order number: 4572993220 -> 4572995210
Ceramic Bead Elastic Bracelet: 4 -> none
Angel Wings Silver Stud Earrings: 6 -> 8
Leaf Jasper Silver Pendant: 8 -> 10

...

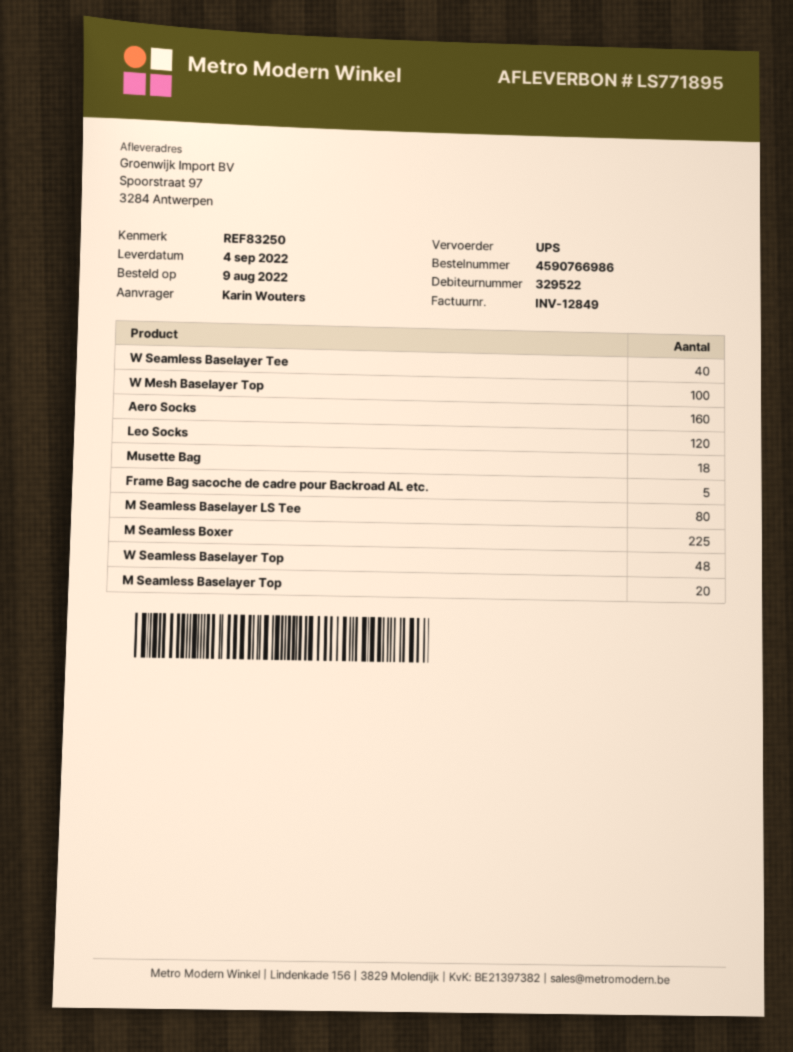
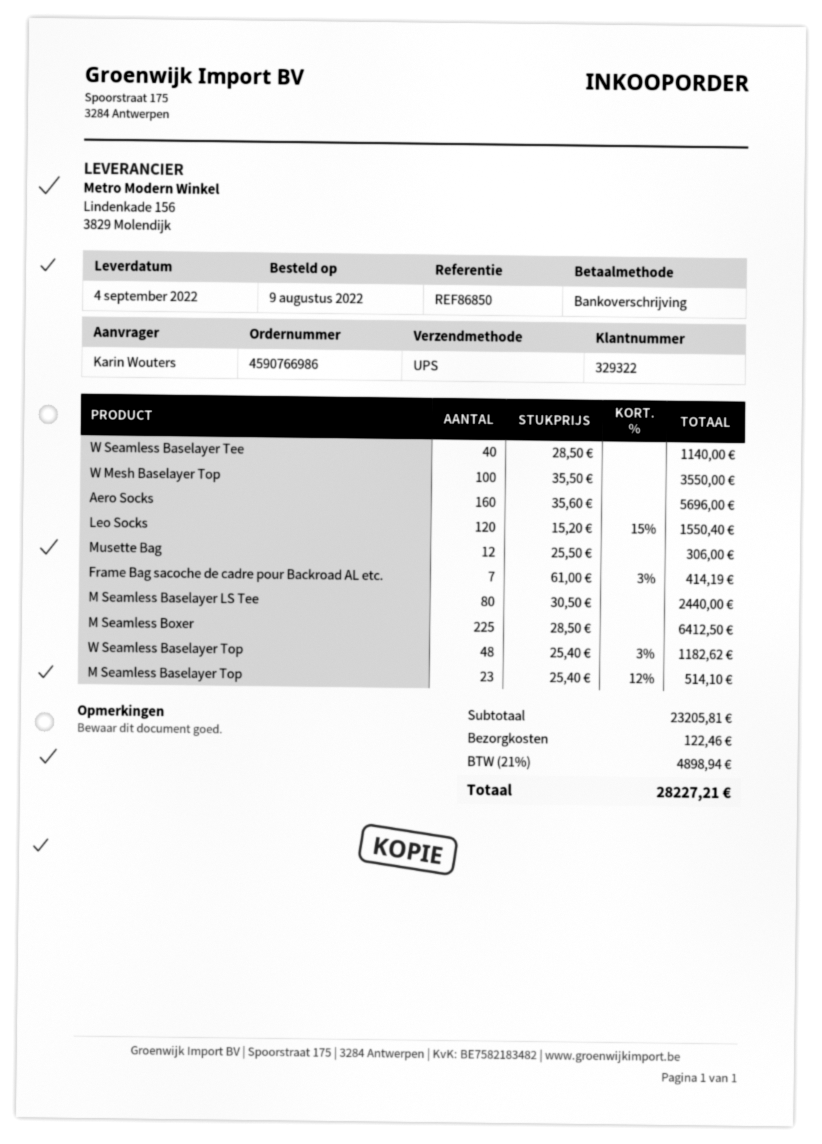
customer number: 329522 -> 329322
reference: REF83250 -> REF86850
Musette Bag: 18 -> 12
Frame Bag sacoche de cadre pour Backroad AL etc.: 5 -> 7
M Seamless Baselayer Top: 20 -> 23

* * *

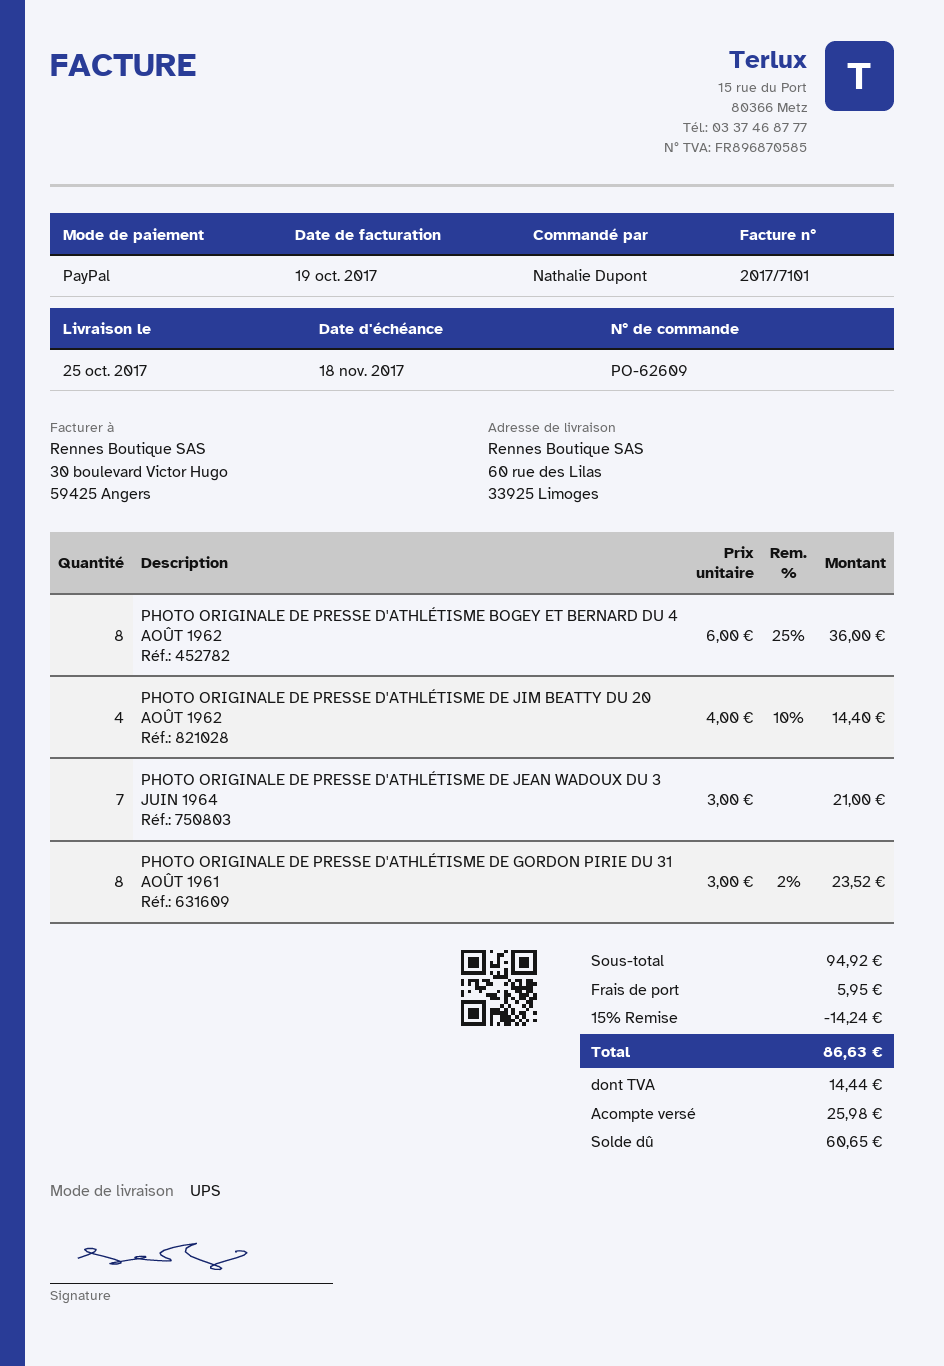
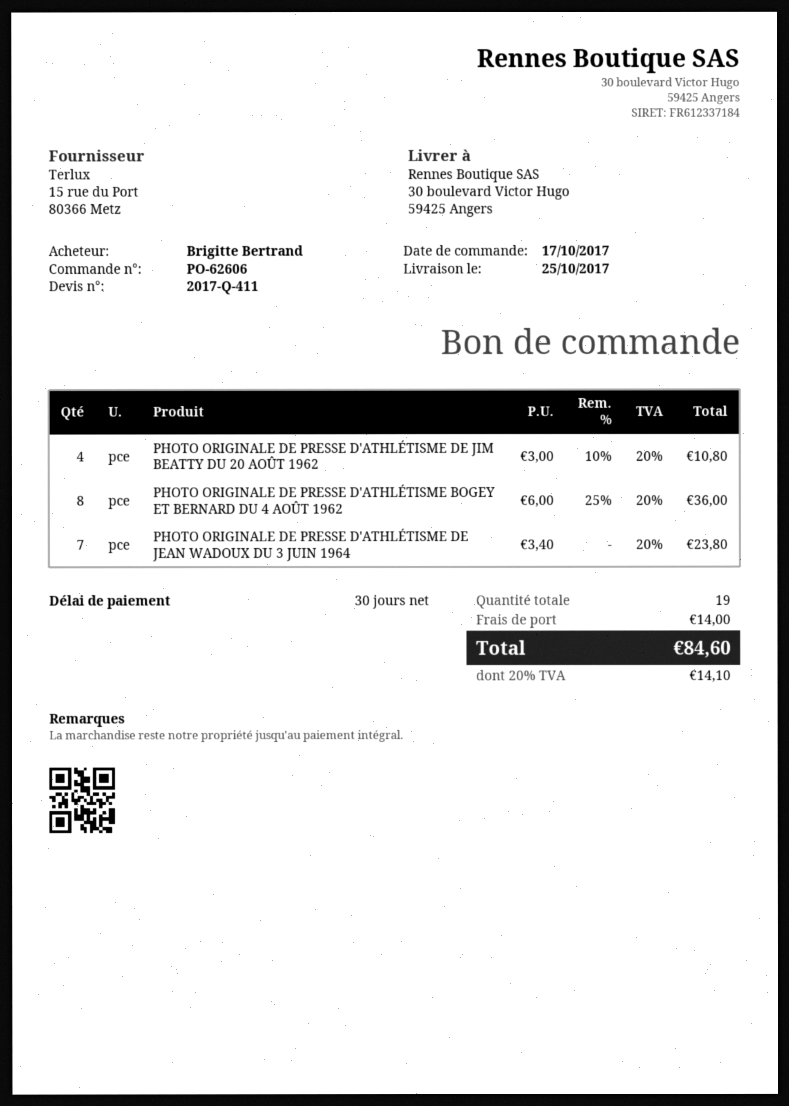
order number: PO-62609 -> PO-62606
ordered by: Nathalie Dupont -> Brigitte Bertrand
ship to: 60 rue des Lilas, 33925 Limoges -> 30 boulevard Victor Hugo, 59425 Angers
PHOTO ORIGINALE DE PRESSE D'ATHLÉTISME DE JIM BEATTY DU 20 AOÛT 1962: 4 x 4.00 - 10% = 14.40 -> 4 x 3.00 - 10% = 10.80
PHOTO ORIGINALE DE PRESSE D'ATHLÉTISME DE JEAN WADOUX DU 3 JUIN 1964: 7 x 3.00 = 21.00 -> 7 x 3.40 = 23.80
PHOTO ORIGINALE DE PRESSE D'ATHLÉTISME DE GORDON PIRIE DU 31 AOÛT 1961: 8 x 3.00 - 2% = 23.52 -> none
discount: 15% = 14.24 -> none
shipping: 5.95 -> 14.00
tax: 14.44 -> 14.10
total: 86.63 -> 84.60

**What you should do**.
When the line with "order number: 4572993220 -> 4572995210" is reached in the data above, begin copying, and stop after the line with "Leaf Jasper Silver Pendant: 8 -> 10"; copy each line exactly, both ends included.

**Response area**.
order number: 4572993220 -> 4572995210
Ceramic Bead Elastic Bracelet: 4 -> none
Angel Wings Silver Stud Earrings: 6 -> 8
Leaf Jasper Silver Pendant: 8 -> 10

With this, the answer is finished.